Structured diff data:
[Start of Attachment]

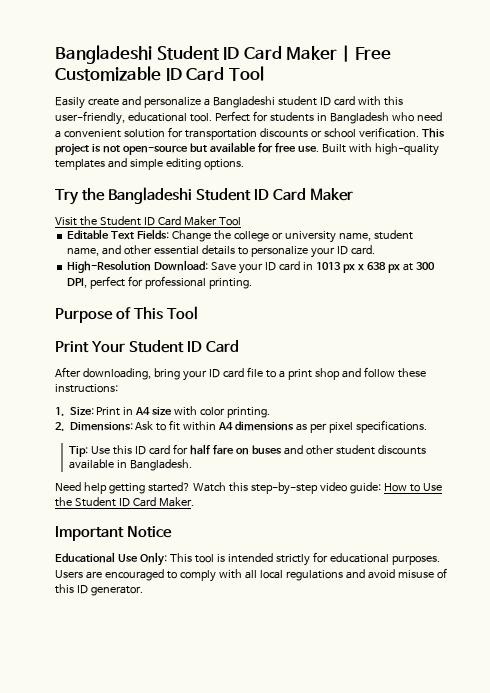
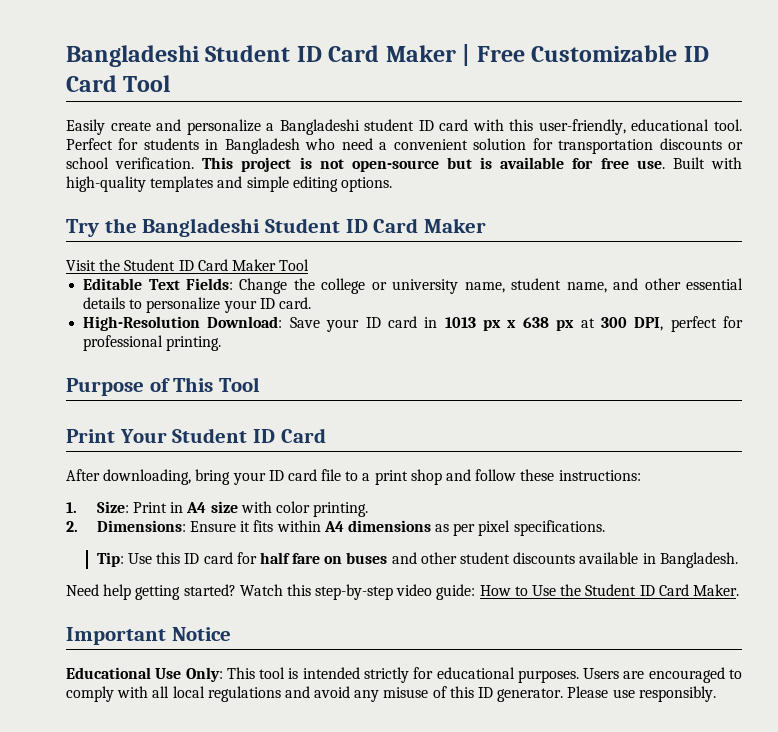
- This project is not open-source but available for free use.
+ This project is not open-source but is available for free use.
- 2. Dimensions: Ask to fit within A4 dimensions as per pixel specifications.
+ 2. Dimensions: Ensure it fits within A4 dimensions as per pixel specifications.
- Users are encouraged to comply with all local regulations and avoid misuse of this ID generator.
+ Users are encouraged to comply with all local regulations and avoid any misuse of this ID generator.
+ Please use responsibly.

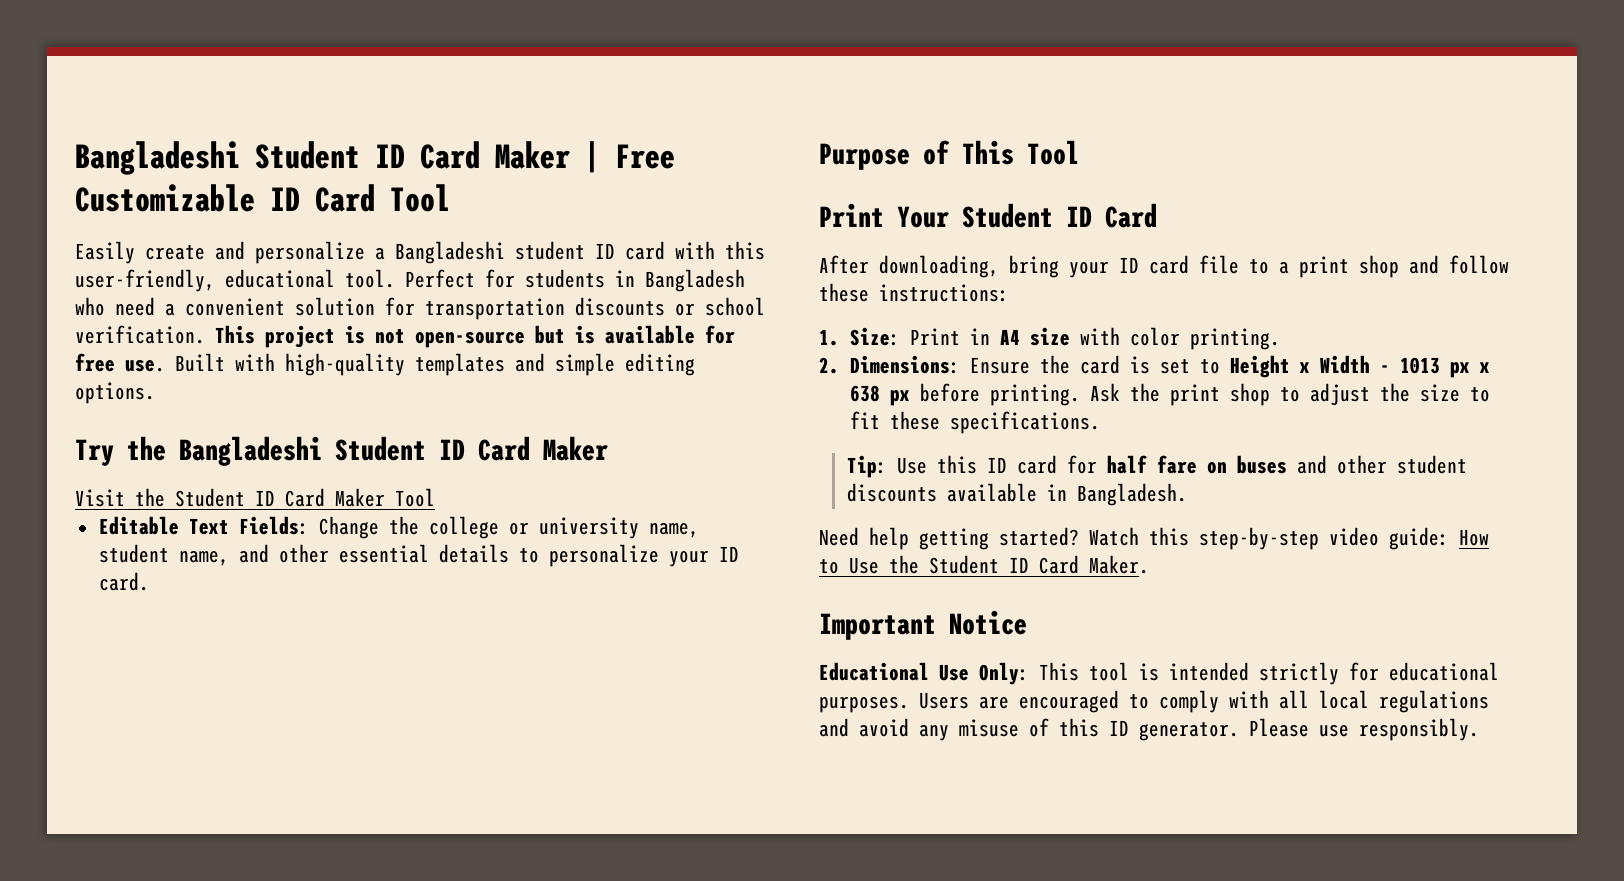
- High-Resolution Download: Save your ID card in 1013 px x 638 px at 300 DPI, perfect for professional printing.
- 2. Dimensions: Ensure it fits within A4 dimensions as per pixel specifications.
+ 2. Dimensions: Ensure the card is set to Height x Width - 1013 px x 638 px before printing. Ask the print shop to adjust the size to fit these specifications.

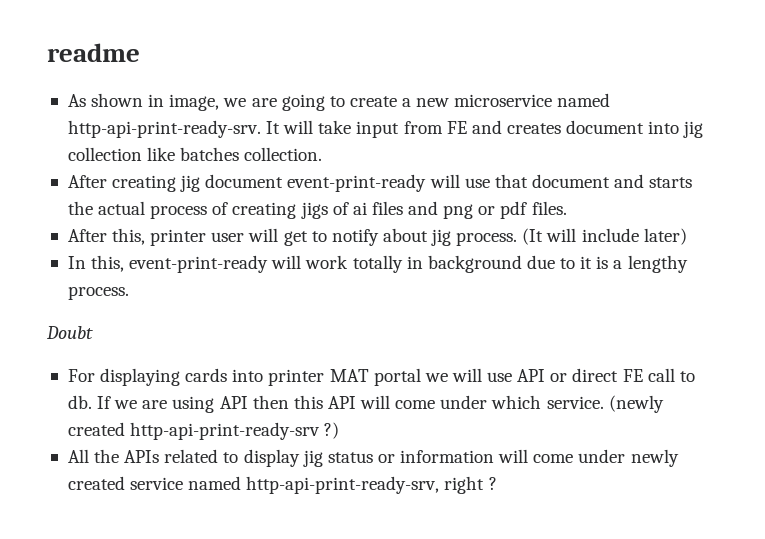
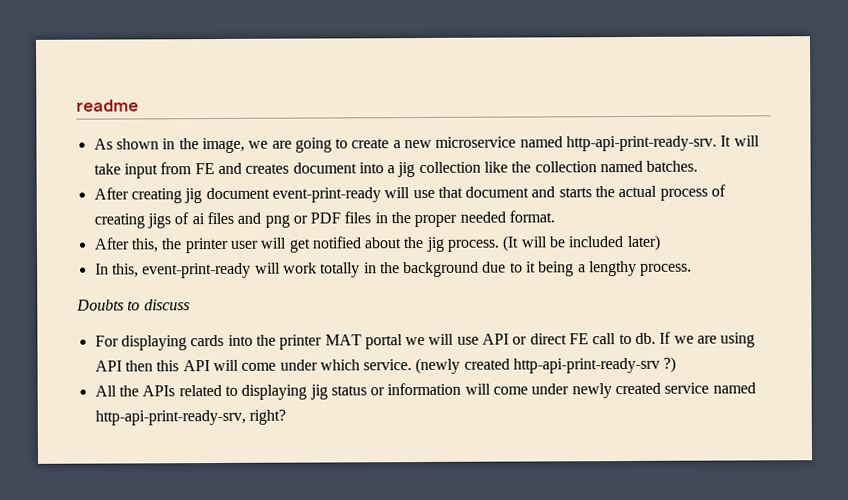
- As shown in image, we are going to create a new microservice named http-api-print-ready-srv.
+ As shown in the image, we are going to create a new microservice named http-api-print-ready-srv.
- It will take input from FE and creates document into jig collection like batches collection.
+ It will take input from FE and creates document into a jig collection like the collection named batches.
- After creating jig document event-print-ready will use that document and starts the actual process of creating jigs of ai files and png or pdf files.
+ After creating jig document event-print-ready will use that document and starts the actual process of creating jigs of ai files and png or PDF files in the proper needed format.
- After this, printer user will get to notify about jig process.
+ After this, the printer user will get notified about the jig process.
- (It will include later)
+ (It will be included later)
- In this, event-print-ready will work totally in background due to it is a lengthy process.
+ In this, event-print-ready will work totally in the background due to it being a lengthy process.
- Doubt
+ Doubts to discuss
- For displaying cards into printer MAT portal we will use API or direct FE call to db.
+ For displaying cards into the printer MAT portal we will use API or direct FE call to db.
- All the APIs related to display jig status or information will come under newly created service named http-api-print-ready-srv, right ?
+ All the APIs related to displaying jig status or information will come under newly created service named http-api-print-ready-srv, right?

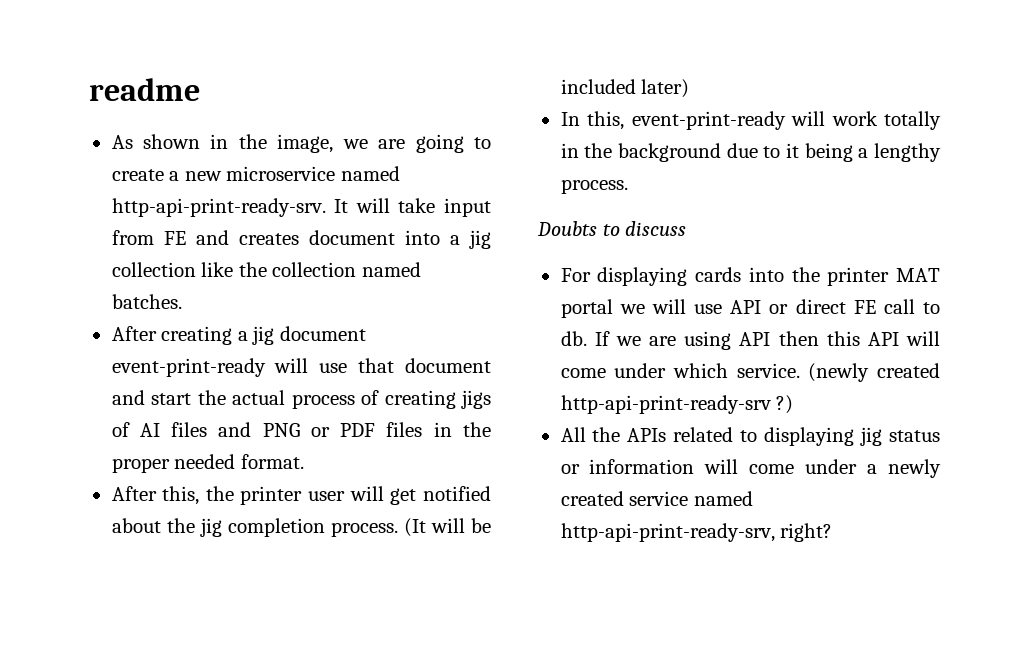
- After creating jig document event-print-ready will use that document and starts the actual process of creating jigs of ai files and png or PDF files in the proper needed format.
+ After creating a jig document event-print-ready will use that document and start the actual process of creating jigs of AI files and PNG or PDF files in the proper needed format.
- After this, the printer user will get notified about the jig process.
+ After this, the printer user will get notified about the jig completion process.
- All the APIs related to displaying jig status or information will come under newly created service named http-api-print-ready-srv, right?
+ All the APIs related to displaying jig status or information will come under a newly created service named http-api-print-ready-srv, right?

[End of Attachment]
[Start of Attachment]

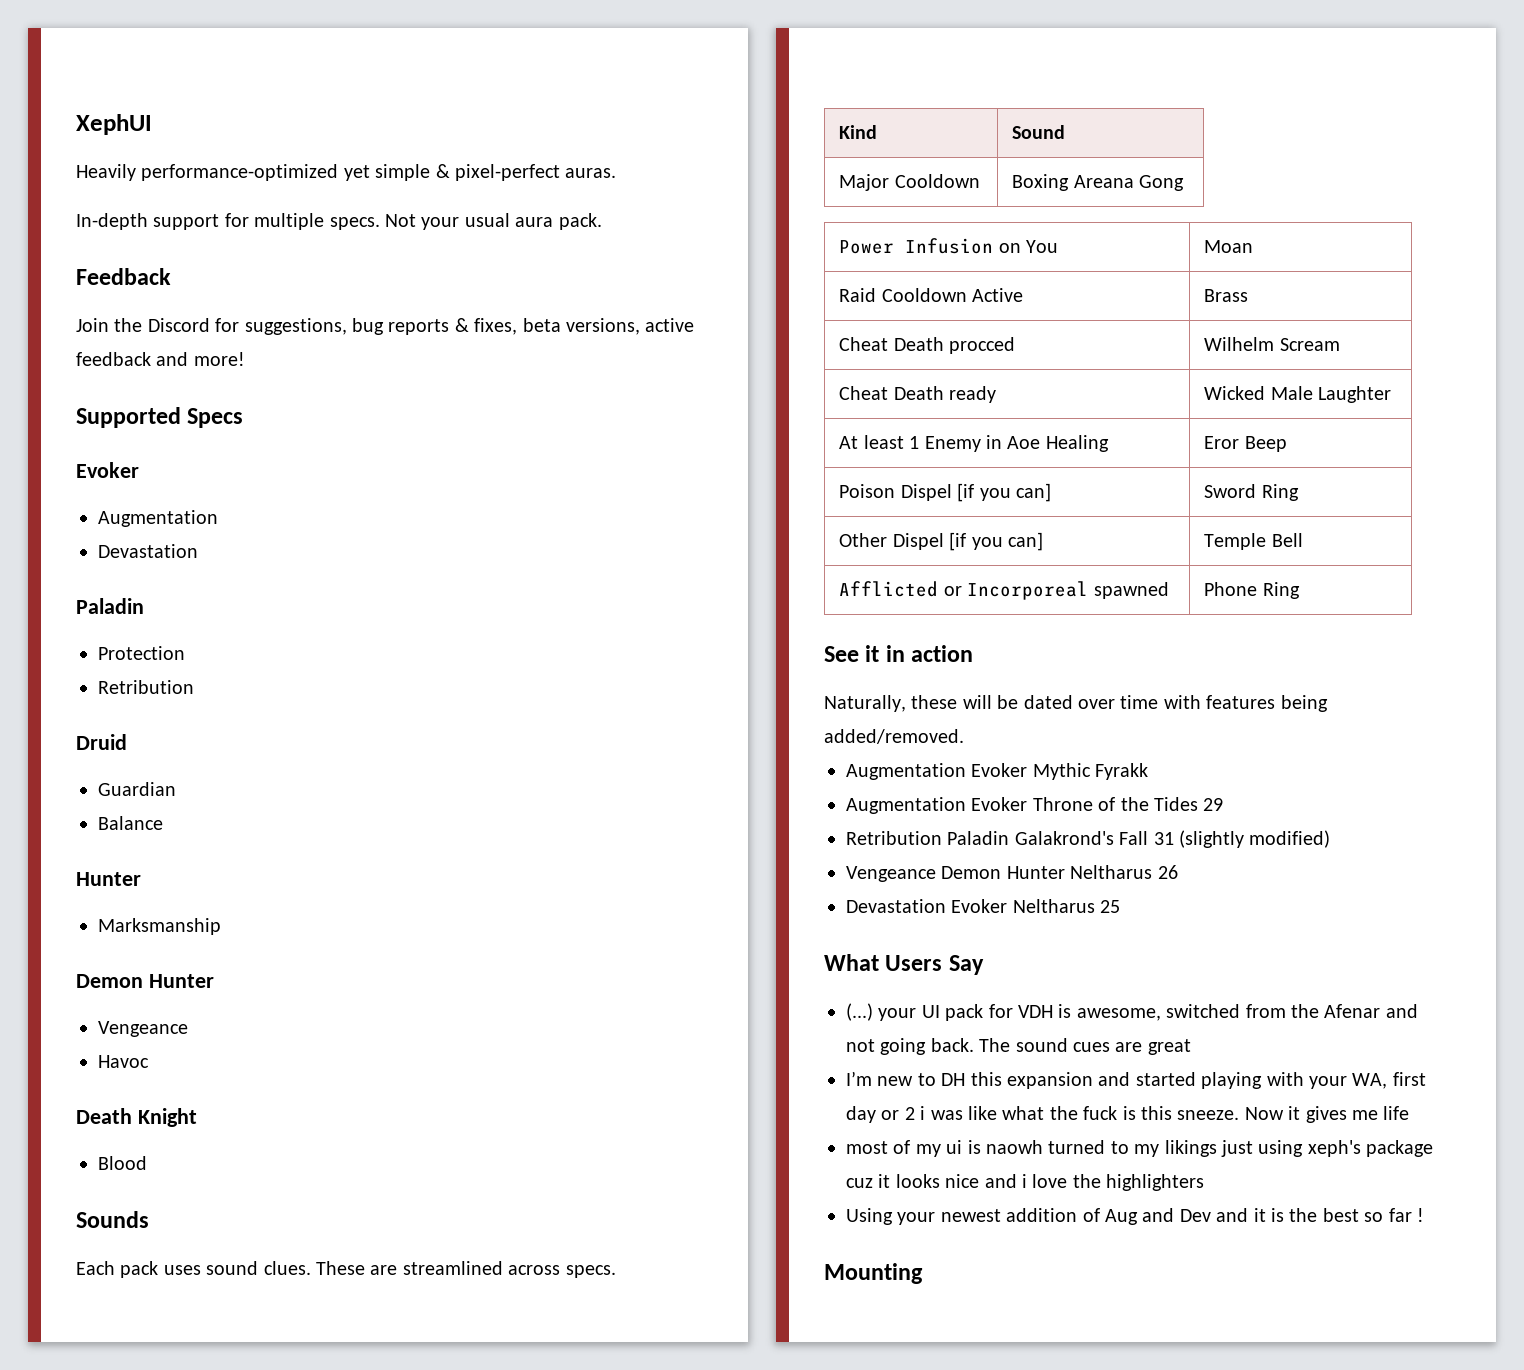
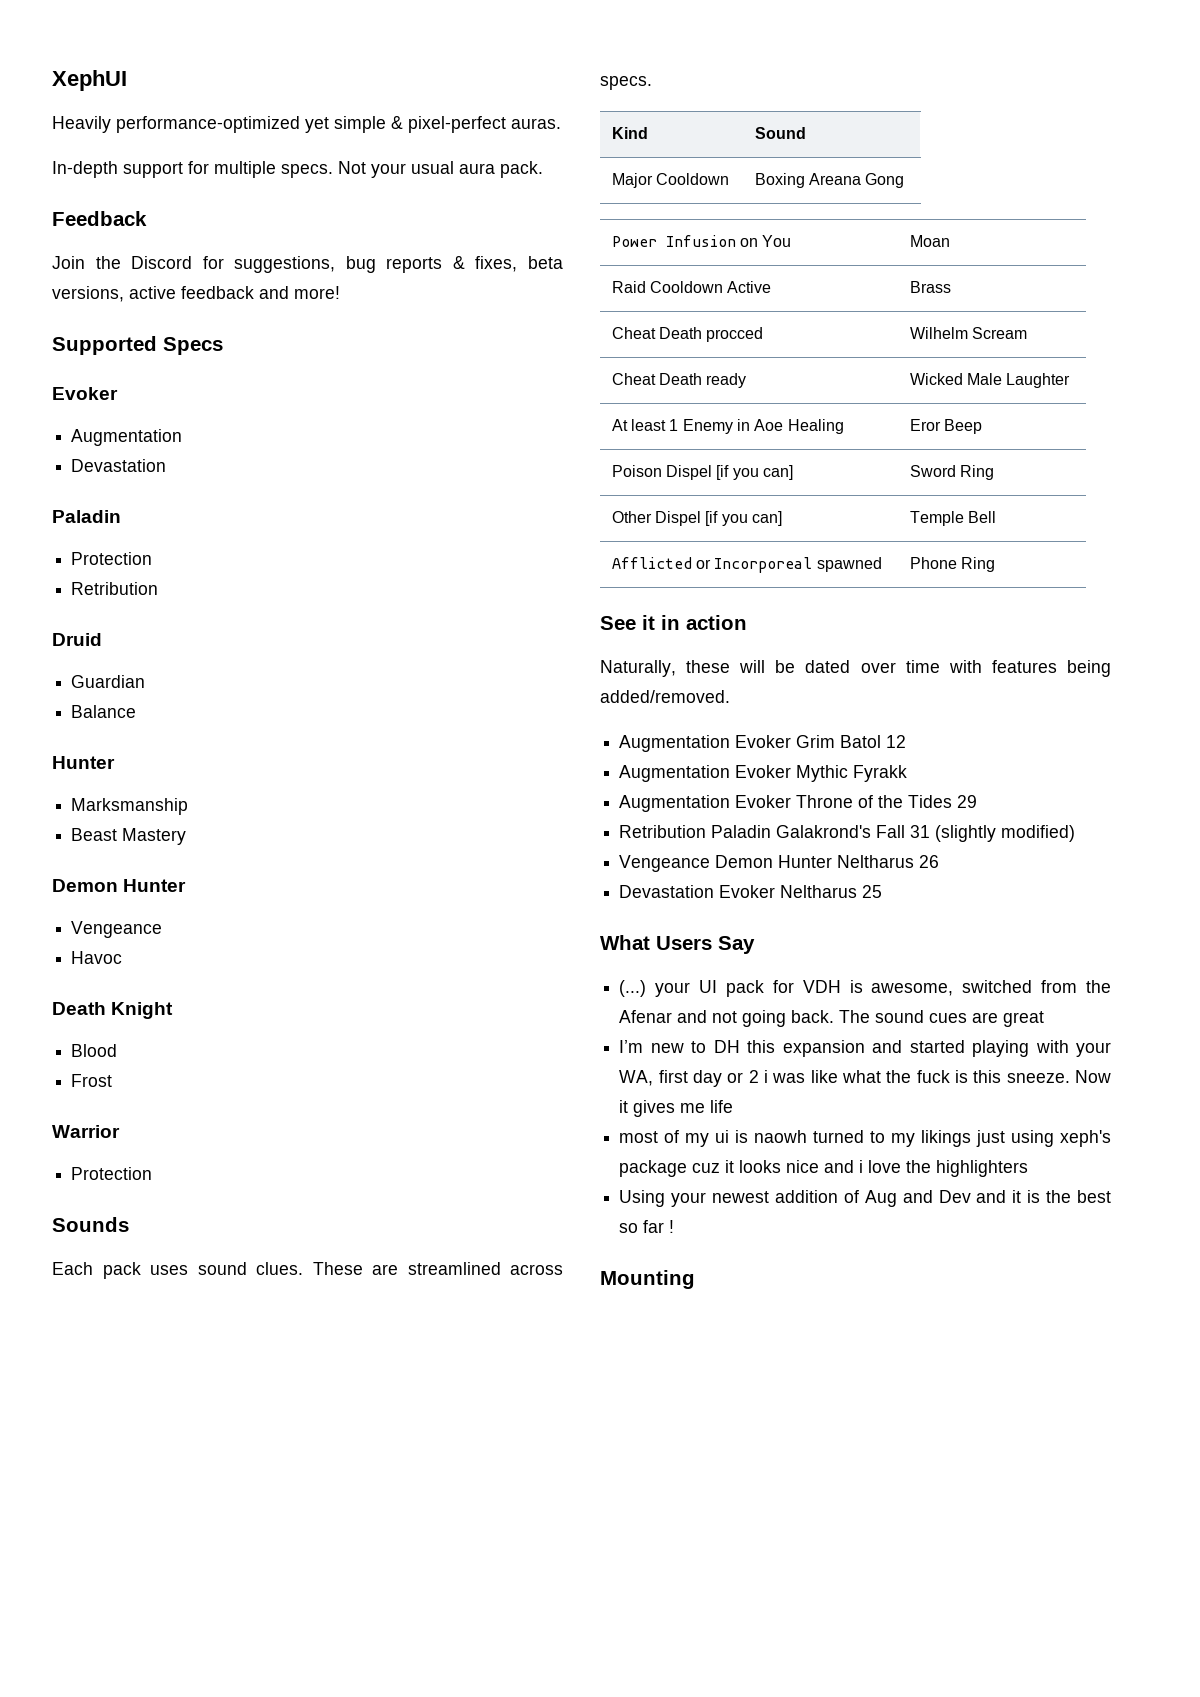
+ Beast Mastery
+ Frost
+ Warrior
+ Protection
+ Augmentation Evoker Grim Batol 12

[End of Attachment]

Scan the records for the word "avoid", and copy each line where it is found.

- Users are encouraged to comply with all local regulations and avoid misuse of this ID generator.
+ Users are encouraged to comply with all local regulations and avoid any misuse of this ID generator.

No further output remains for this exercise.